Some may view experimentation as "old school," not up to the rigors of the unfolding data revolution. Quite the opposite — its fabled past is the best reason to employ it today! Experimentation has a rich and storied history in product development and market research. It has contributed to hundreds of thousands of improved products in nearly all sectors, from agriculture, to electronics, to medicine, and so on. And not just design — industrial experimentation has contributed to improvements in the technologies and processes needed to grow corn, assemble cars, find oil, and so forth. Industrial experimentation has a rich history in the service sector as well. Many Information Age companies, such as Google, already get this message. And over the years, I've helped many others conduct simple and effective experiments in areas as diverse as customer onboarding to policy deployment.

It is critical that companies understand why experimentation works, so they will know where to apply it. In short, when used properly, experimentation brings the power of the scientific method to the problems companies face today. This means the attendant focus, sharp definition of the question, careful design, data you can trust, and in-depth analyses — just what is called for in many situations.

Companies also must learn how to conduct experiments. They are hard work. It's all too easy to define the problem poorly, choose a bad sample, skimp on design, fail to calibrate instruments, or misinterpret the data. Boeing and its suppliers had, of course, conducted extensive battery tests. Still, as already noted, they missed the mark.

Even when the experiment itself is flawless, things can go wrong in the end. Most experiments involve sampling — a seemingly incomprehensible topic to many managers — so they don't trust it. I'll never understand why so many otherwise smart managers will trust a slightly off-target population of data that's known to be loaded with errors over a small, spot-on, high-quality sample, but they do! The only way I've found to combat this issue is to clearly explain the many benefits of experimentation and present them in a powerful, but balanced, manner.

To be clear, I am not advocating experimentation over big data. If you have data you can trust, by all means use them. And there are many instances where conducting an experiment is simply infeasible. You can't run an experiment to predict the advance of the flu or isolate potentially exploding manhole covers. One hopes that big data and experimentation will work hand in hand. It's not hard to imagine the day when chips are built into Boeing's battery cells to continually monitor the health of each cell and take it out of service when needed, obviating the need to experiment.

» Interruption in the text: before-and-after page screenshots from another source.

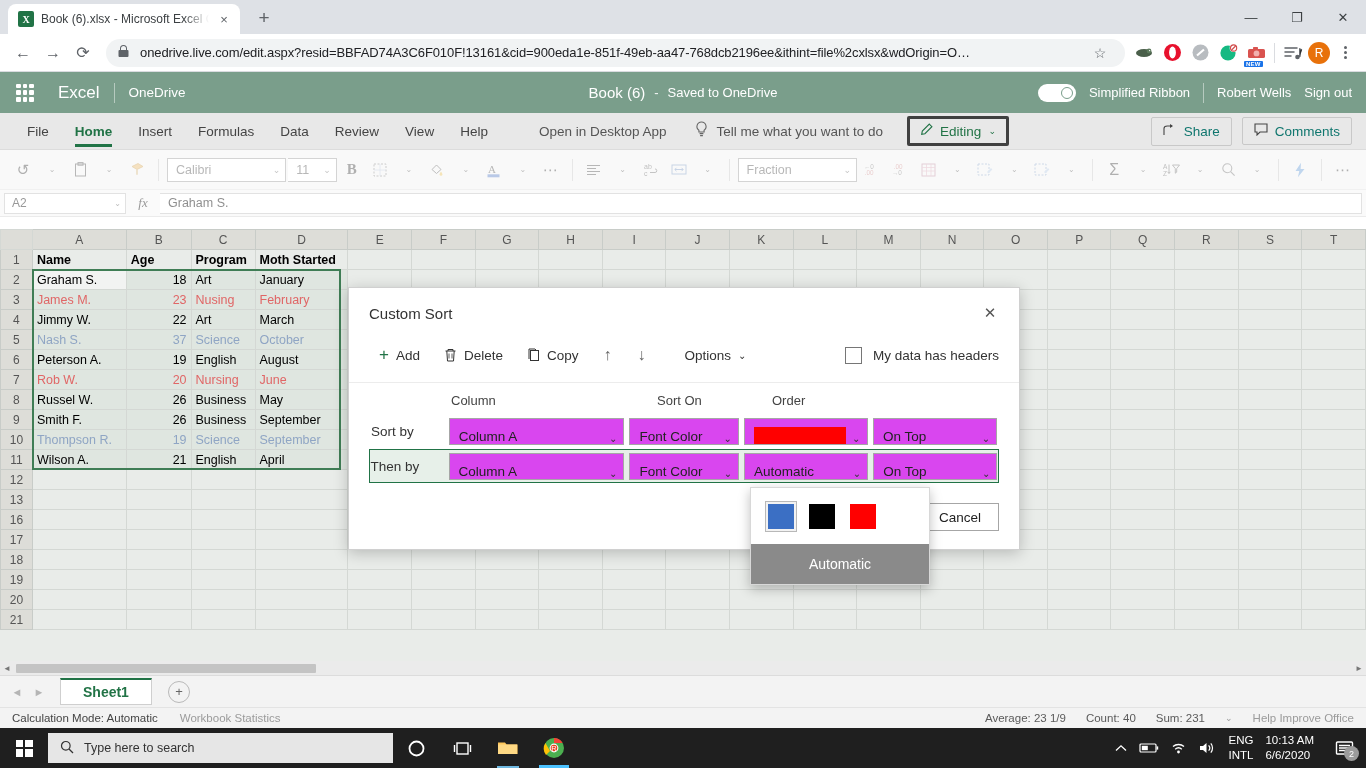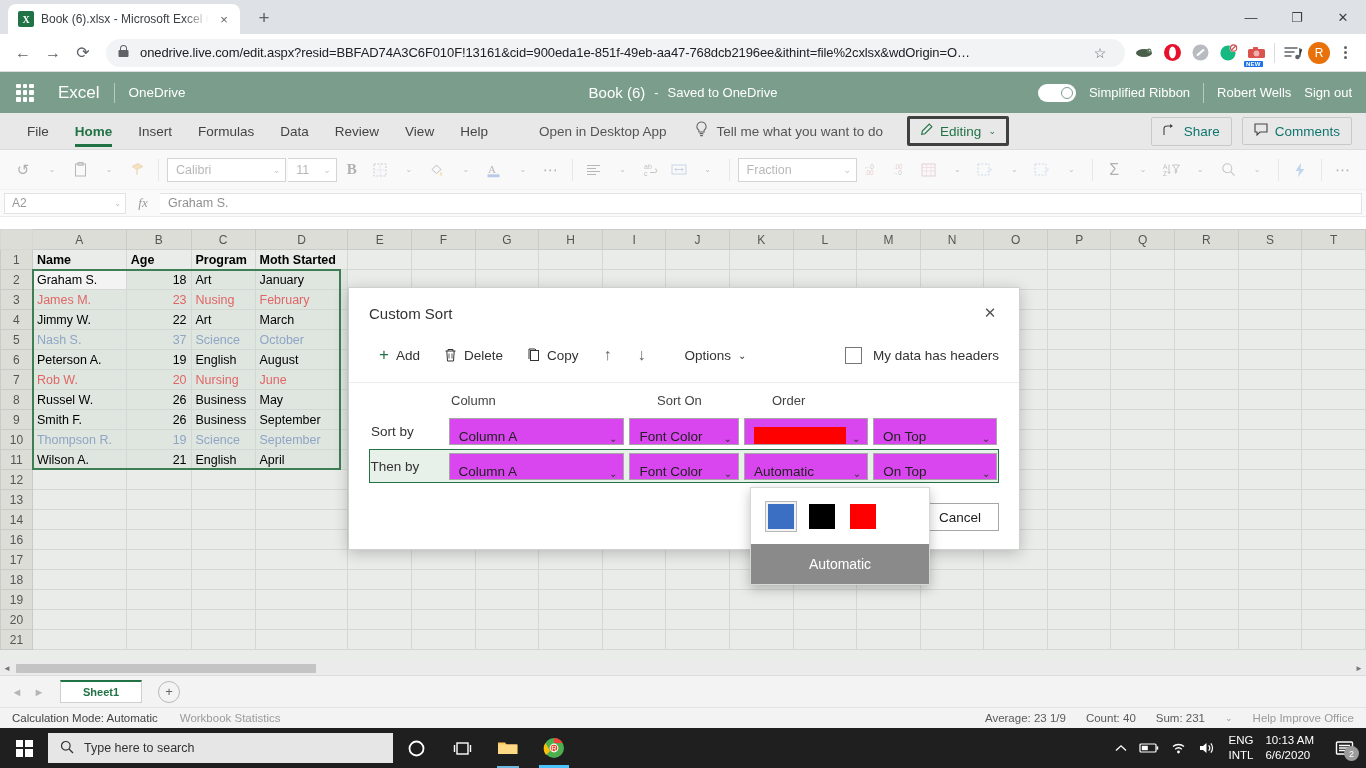--- a/index.html
+++ b/index.html
@@ -377,21 +377,21 @@
     background: #f3f3f3; display: flex; align-items: center;
     padding-left: 6px; border-top: 1px solid #dcdcdc;
   }
   .sb-nav {
     width: 22px; height: 22px; display: flex;
     align-items: center; justify-content: center;
     color: #b5b5b5; font-size: 11px; cursor: pointer;
   }
   .sheettab {
     border: 1px solid #cfcfcf; border-top: 2px solid #217346;
-    background: #fff; padding: 4px 22px; font-size: 11px;
+    background: #fff; padding: 4px 22px; font-size: 14px;
     color: #217346; font-weight: bold; margin-left: 10px; cursor: pointer;
   }
   .addsheet {
     width: 22px; height: 22px; border-radius: 50%;
     border: 1px solid #b9b9b9; margin-left: 16px;
     display: flex; align-items: center; justify-content: center;
     font-size: 13px; color: #666; cursor: pointer; font-weight: 300;
   }
 
   
@@ -1092,43 +1092,20 @@
           <td class="cell"></td>
           <td class="cell"></td>
           <td class="cell"></td>
           <td class="cell"></td>
           <td class="cell"></td>
           <td class="cell"></td>
           <td class="cell"></td>
         </tr>
         <tr>
           <td class="rowhead">13</td>
-          <td class="cell"></td>
-          <td class="cell"></td>
-          <td class="cell"></td>
-          <td class="cell"></td>
-          <td class="cell"></td>
-          <td class="cell"></td>
-          <td class="cell"></td>
-          <td class="cell"></td>
-          <td class="cell"></td>
-          <td class="cell"></td>
-          <td class="cell"></td>
-          <td class="cell"></td>
-          <td class="cell"></td>
-          <td class="cell"></td>
-          <td class="cell"></td>
-          <td class="cell"></td>
-          <td class="cell"></td>
-          <td class="cell"></td>
-          <td class="cell"></td>
-          <td class="cell"></td>
-        </tr>
-        <tr>
-          <td class="rowhead">14</td>
           <td class="cell"></td>
           <td class="cell"></td>
           <td class="cell"></td>
           <td class="cell"></td>
           <td class="cell"></td>
           <td class="cell"></td>
           <td class="cell"></td>
           <td class="cell"></td>
           <td class="cell"></td>
           <td class="cell"></td>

Conversely, one expects there will be times when big data suggests a direction that demands further experimentation.

Companies that aim to score with data must not adopt a one-size-fits-all approach and blindly follow the crowd into big data. They need many approaches and tools in their data toolkits. For almost all, experimentation deserves a prominent spot in that toolkit. For many problems, it is the best approach. Companies must develop a deep appreciation for why and how it works. And give it a fair chance.